Southern Independent Booksellers Alliance Executive Director Wanda Jewell remembered Olson as a “delightful and smart, talented and thoughtful” person who always had a joke or story, a travel tale or a store encounter that would ensure a chuckle.

Olson was “always generous and gracious, a class act,” said Jewell.

Goddin, who became friends with Olson 30 years ago, at a time when she was opening her own bookstore, Wellington’s, said the two of them had gotten together on a weekly basis to talk books and business; collaborated on a book review column; and traveled to book conferences in Phoenix, San Francisco, and even China. Their two stores shared employees from time to time, said Goddin, and after Wellington’s closed, Olson hired her to work at Quail Ridge.

Olson made Quail Ridge into a landmark bookstore that transformed the city of Raleigh into a notable literary community, Goddin said, adding that Nancy’s focus as a bookseller was always to create connections between authors and readers.

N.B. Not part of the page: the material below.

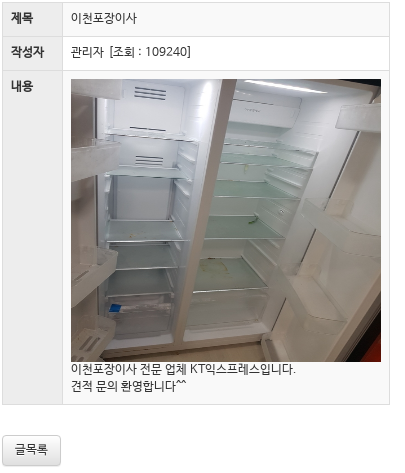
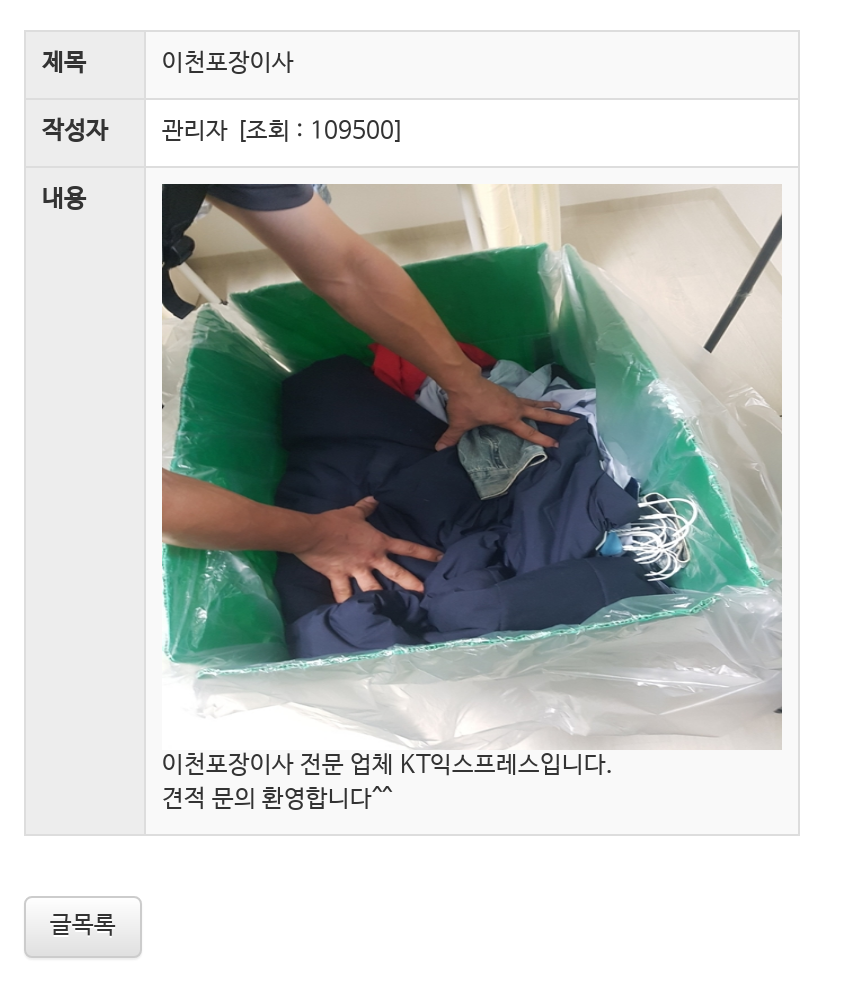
- 작성자 관리자 [조회 : 109240]
+ 작성자 관리자 [조회 : 109500]

- [image]
+ [image]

“Nancy had a very small store at first but she never acted like she had a small store,” said Goddin. “She always went after the bigger, more well-known authors and worked hard to bring them to the store. She was many authors’ literary champion, and would go to bat for them in many ways. She was instrumental in getting some of these new authors, like Ron Rash, together with literary agents that she knew to help them reach a wider audience.”

“Nancy was also just a complete people person,” Goddin added. “Since I sent out the notice to our customers on Sunday afternoon, we’ve gotten about 150 e-mails from people expressing their condolences and relating anecdotes about her.”

A March 27 tribute to Olson in Raleigh’s News Observer newspaper also quoted several former Quail Ridge staff members, including Carol Moyer, on what Olson meant to them and the bookselling world.

“[Quail Ridge] wasn’t a cookie-cutter store; you could tell individual thought had been put into the collection and design of the store,” Moyer said. “(Olson) was a dream to work with. She was always open to ideas and loved children’s literature…She was devoted to our First Amendment rights, which is why she carried a wide range of books, so everyone could find something that suited them or broadened their horizons.”

News Observer Deputy Editorial Director Jim Jenkins’ March 28 column in which he remembers Olson can be read here.

Olson is survived by her husband, Jim; sons Corey Raines of Raleigh and David Raines of Poughkeepsie, New York; and stepchildren Heidi Sloan and Eric Olson of Raleigh, Terrilynn Olson of Denver, and Douglas Olson of San Jose, California.

A memorial service for Olson will be held on Thursday, April 7, at 11:00 a.m., at the Unitarian Universalist Fellowship of Raleigh, at 3313 Wade Avenue.